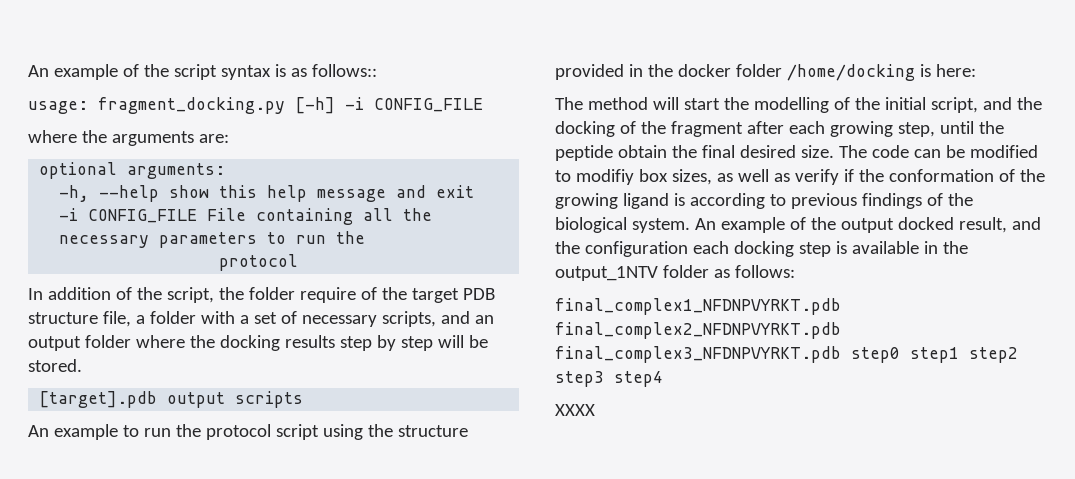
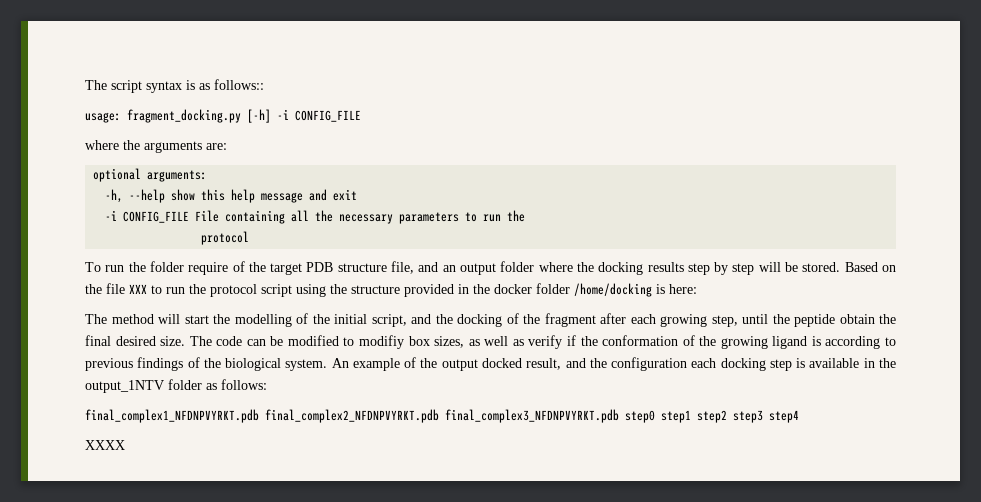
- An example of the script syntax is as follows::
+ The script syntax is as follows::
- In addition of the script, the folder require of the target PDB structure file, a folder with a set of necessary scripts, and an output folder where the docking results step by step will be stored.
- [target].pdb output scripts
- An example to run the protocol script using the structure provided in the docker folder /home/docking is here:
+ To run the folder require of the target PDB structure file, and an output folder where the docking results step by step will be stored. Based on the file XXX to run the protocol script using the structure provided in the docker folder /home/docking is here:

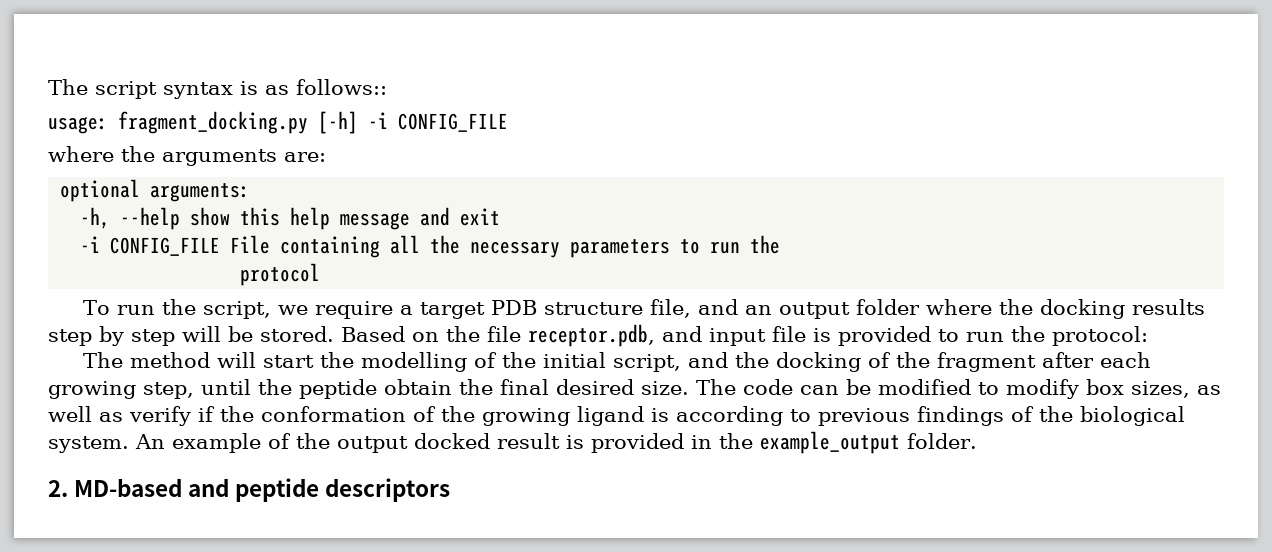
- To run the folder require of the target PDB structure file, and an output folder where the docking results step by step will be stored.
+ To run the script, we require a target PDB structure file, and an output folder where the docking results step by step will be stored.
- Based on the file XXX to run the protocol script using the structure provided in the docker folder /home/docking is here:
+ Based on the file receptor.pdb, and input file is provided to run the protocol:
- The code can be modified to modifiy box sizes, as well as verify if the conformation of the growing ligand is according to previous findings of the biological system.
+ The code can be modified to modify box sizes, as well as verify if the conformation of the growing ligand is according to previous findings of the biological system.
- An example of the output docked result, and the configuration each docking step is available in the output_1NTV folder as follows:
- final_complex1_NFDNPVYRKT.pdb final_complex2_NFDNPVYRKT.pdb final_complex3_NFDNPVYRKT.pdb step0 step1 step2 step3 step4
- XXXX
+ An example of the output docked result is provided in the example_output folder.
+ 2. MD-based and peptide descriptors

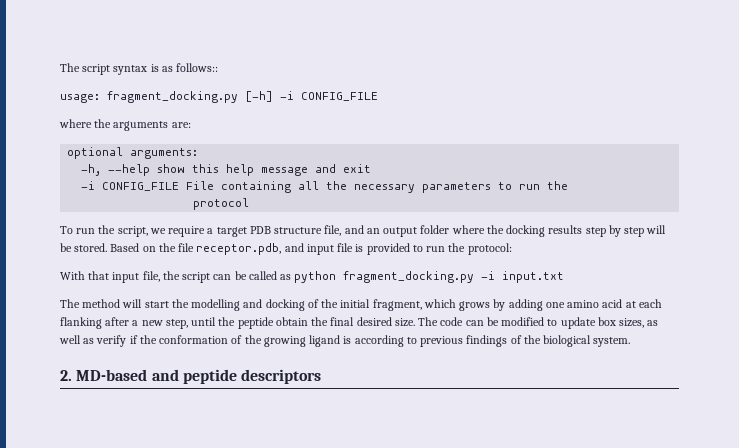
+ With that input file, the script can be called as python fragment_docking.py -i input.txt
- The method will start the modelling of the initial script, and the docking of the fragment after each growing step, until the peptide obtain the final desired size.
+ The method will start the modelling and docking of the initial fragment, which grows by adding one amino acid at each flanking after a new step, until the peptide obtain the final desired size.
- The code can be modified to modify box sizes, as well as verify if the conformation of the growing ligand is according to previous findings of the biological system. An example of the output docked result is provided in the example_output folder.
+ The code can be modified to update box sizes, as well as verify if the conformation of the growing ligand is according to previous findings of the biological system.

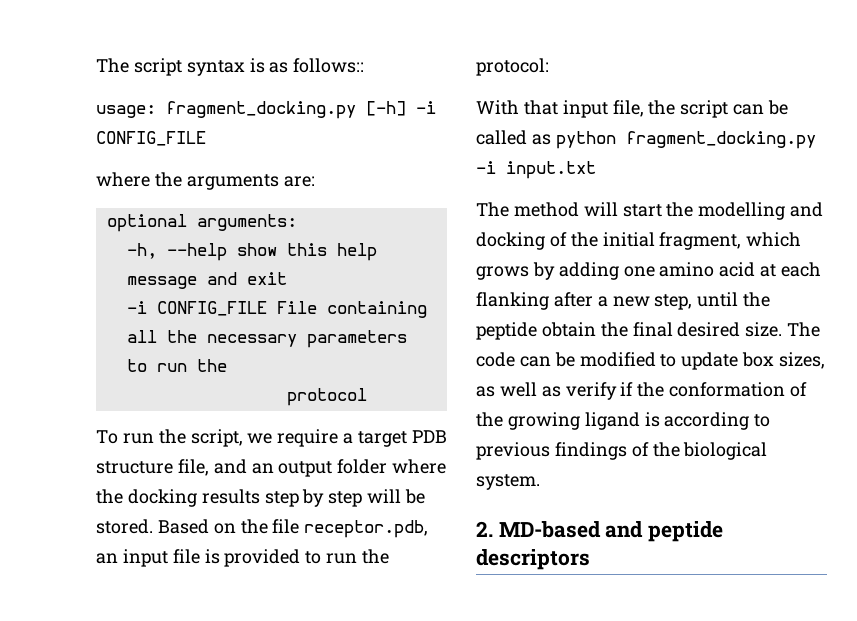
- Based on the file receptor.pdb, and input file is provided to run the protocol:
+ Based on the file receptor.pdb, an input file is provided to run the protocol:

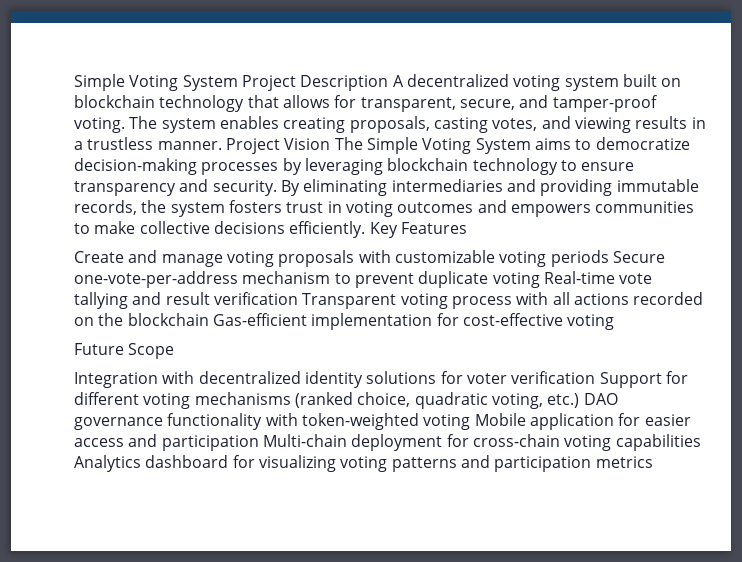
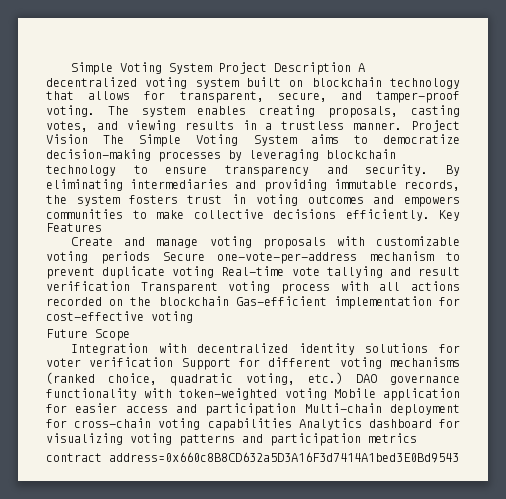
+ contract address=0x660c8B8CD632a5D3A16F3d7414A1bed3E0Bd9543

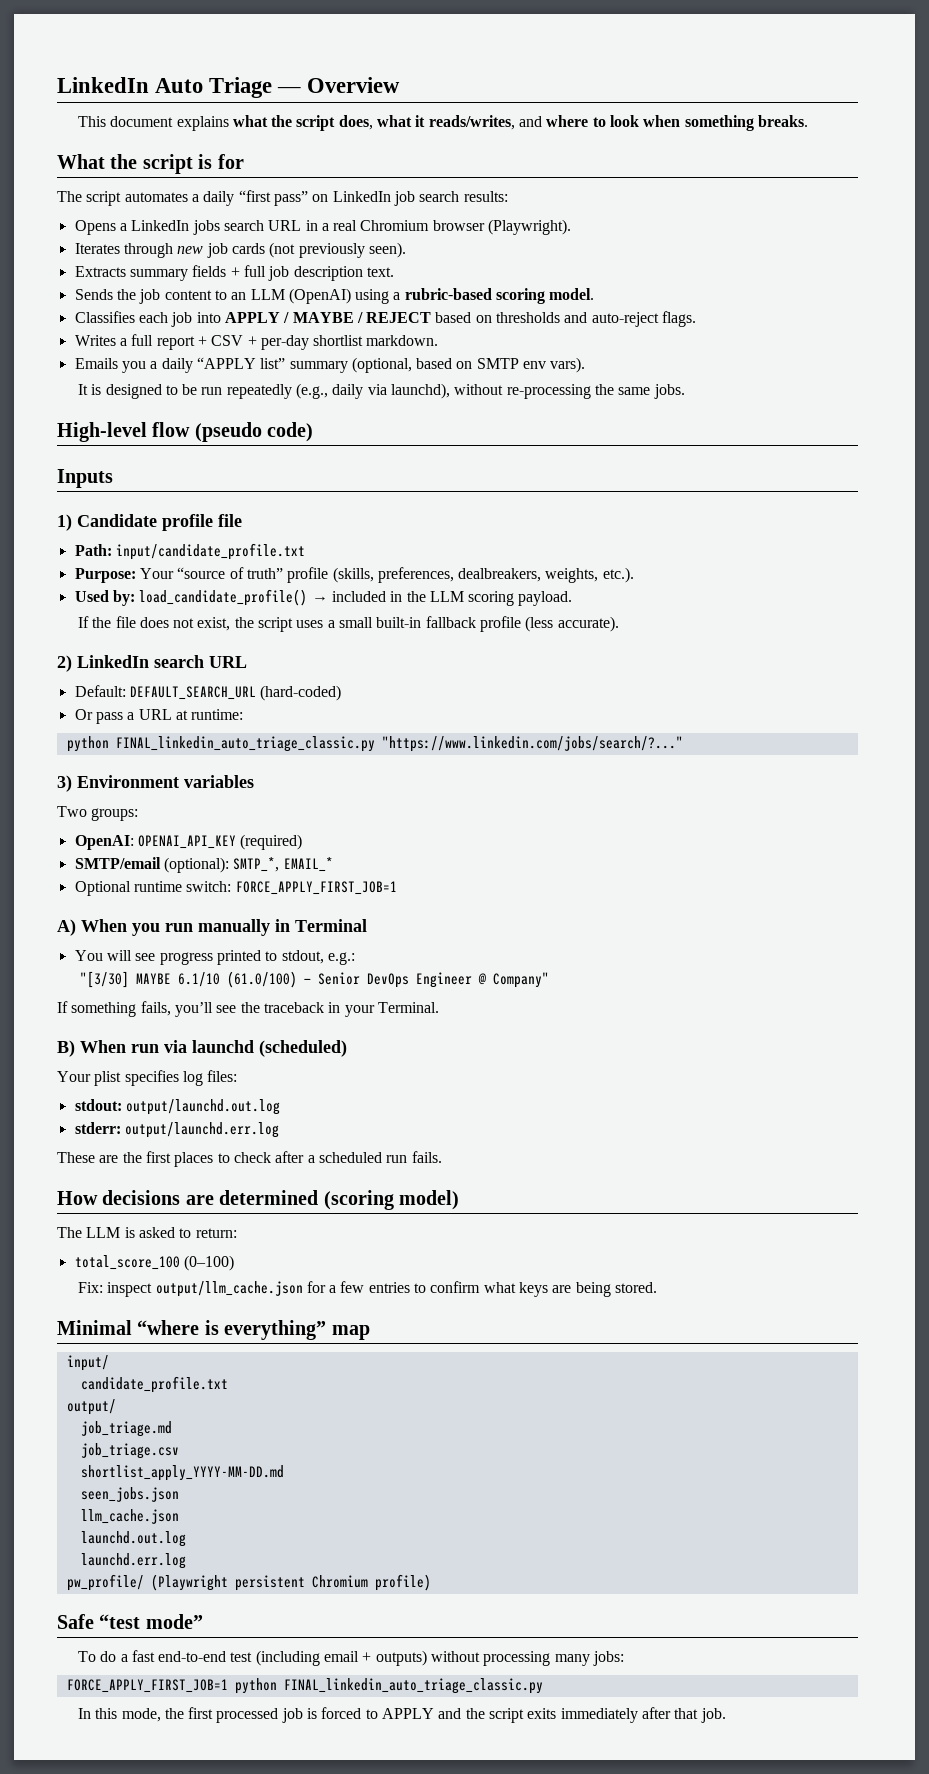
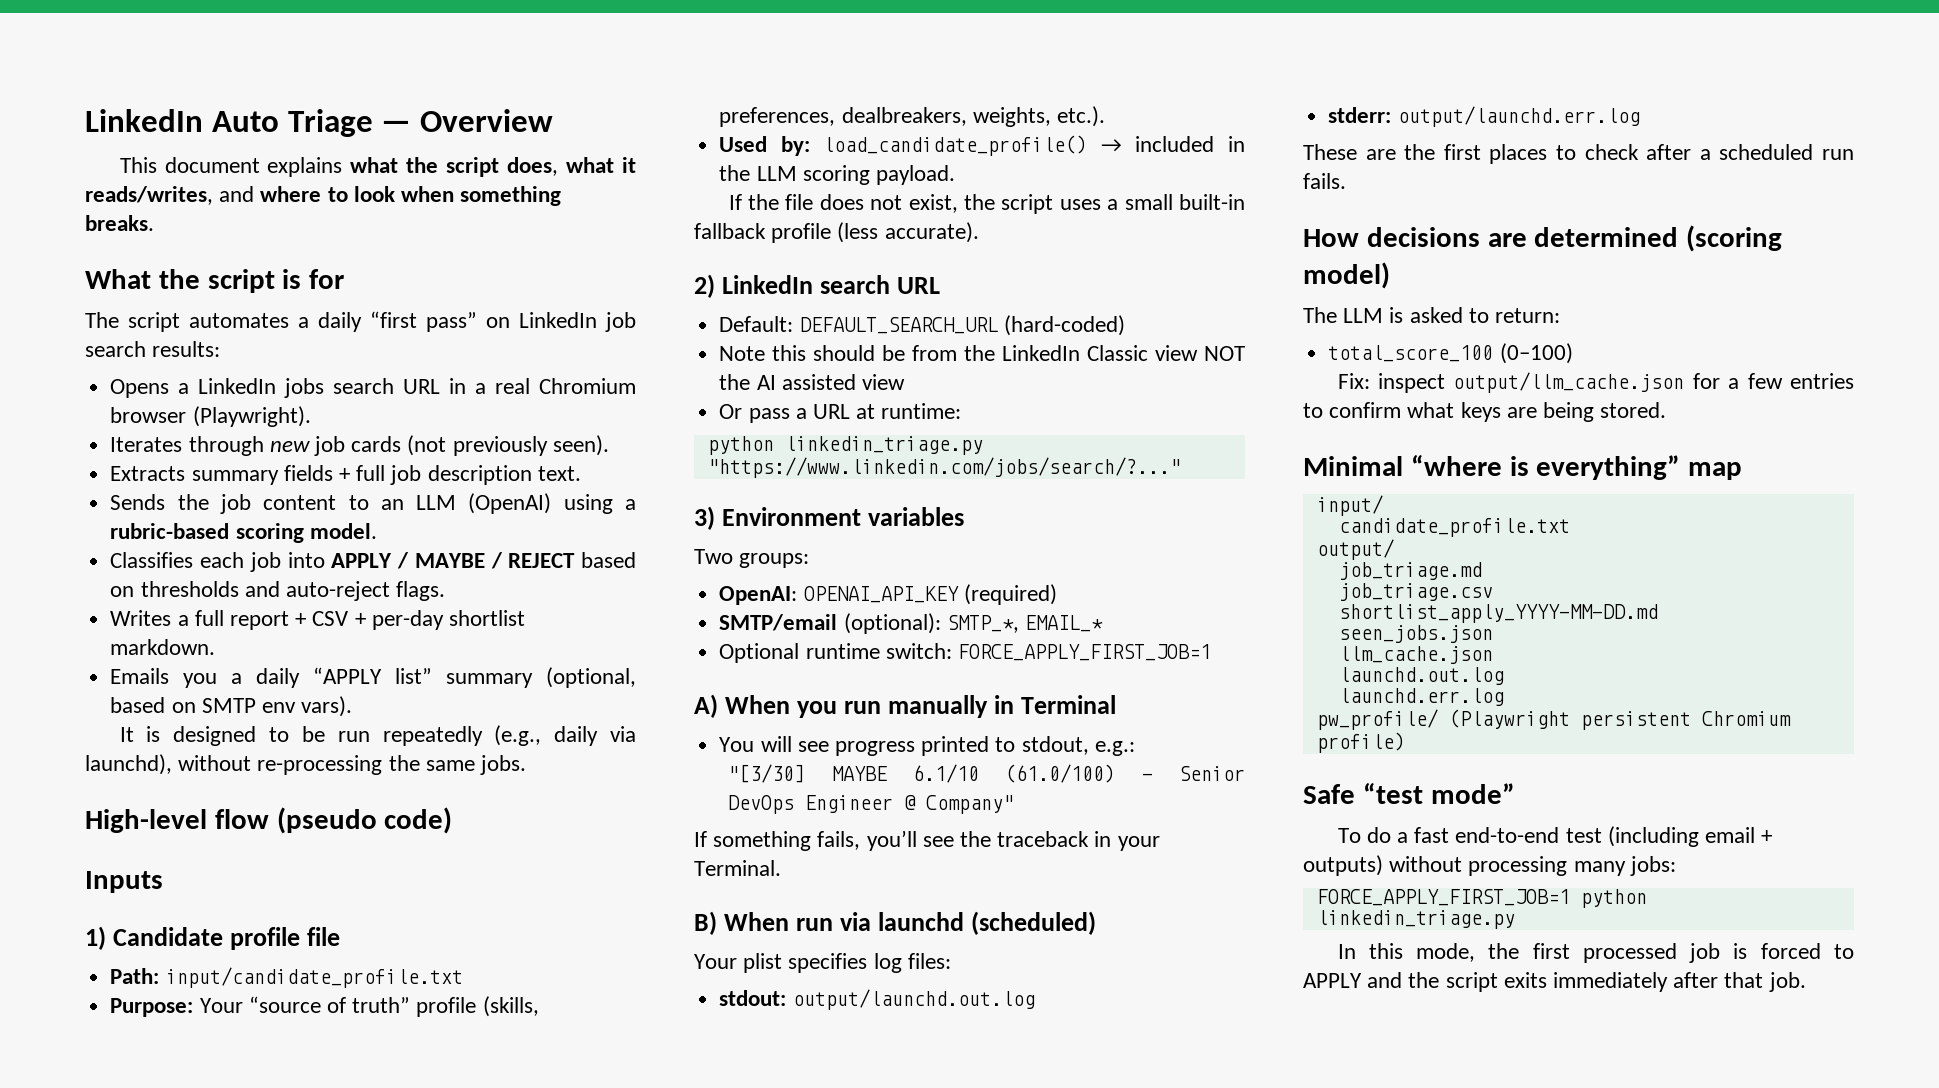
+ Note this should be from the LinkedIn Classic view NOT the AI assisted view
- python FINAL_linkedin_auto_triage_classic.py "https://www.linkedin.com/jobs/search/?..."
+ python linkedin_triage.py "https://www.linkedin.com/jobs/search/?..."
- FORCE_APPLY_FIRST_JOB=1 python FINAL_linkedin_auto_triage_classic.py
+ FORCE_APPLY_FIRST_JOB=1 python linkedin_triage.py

────────────────────────────────────────

Exercise directions: Leave the images out and transcribe the remaining data above word for word.

Solution to the exercise:
- An example of the script syntax is as follows::
+ The script syntax is as follows::
- In addition of the script, the folder require of the target PDB structure file, a folder with a set of necessary scripts, and an output folder where the docking results step by step will be stored.
- [target].pdb output scripts
- An example to run the protocol script using the structure provided in the docker folder /home/docking is here:
+ To run the folder require of the target PDB structure file, and an output folder where the docking results step by step will be stored. Based on the file XXX to run the protocol script using the structure provided in the docker folder /home/docking is here:

- To run the folder require of the target PDB structure file, and an output folder where the docking results step by step will be stored.
+ To run the script, we require a target PDB structure file, and an output folder where the docking results step by step will be stored.
- Based on the file XXX to run the protocol script using the structure provided in the docker folder /home/docking is here:
+ Based on the file receptor.pdb, and input file is provided to run the protocol:
- The code can be modified to modifiy box sizes, as well as verify if the conformation of the growing ligand is according to previous findings of the biological system.
+ The code can be modified to modify box sizes, as well as verify if the conformation of the growing ligand is according to previous findings of the biological system.
- An example of the output docked result, and the configuration each docking step is available in the output_1NTV folder as follows:
- final_complex1_NFDNPVYRKT.pdb final_complex2_NFDNPVYRKT.pdb final_complex3_NFDNPVYRKT.pdb step0 step1 step2 step3 step4
- XXXX
+ An example of the output docked result is provided in the example_output folder.
+ 2. MD-based and peptide descriptors

+ With that input file, the script can be called as python fragment_docking.py -i input.txt
- The method will start the modelling of the initial script, and the docking of the fragment after each growing step, until the peptide obtain the final desired size.
+ The method will start the modelling and docking of the initial fragment, which grows by adding one amino acid at each flanking after a new step, until the peptide obtain the final desired size.
- The code can be modified to modify box sizes, as well as verify if the conformation of the growing ligand is according to previous findings of the biological system. An example of the output docked result is provided in the example_output folder.
+ The code can be modified to update box sizes, as well as verify if the conformation of the growing ligand is according to previous findings of the biological system.

- Based on the file receptor.pdb, and input file is provided to run the protocol:
+ Based on the file receptor.pdb, an input file is provided to run the protocol:

+ contract address=0x660c8B8CD632a5D3A16F3d7414A1bed3E0Bd9543

+ Note this should be from the LinkedIn Classic view NOT the AI assisted view
- python FINAL_linkedin_auto_triage_classic.py "https://www.linkedin.com/jobs/search/?..."
+ python linkedin_triage.py "https://www.linkedin.com/jobs/search/?..."
- FORCE_APPLY_FIRST_JOB=1 python FINAL_linkedin_auto_triage_classic.py
+ FORCE_APPLY_FIRST_JOB=1 python linkedin_triage.py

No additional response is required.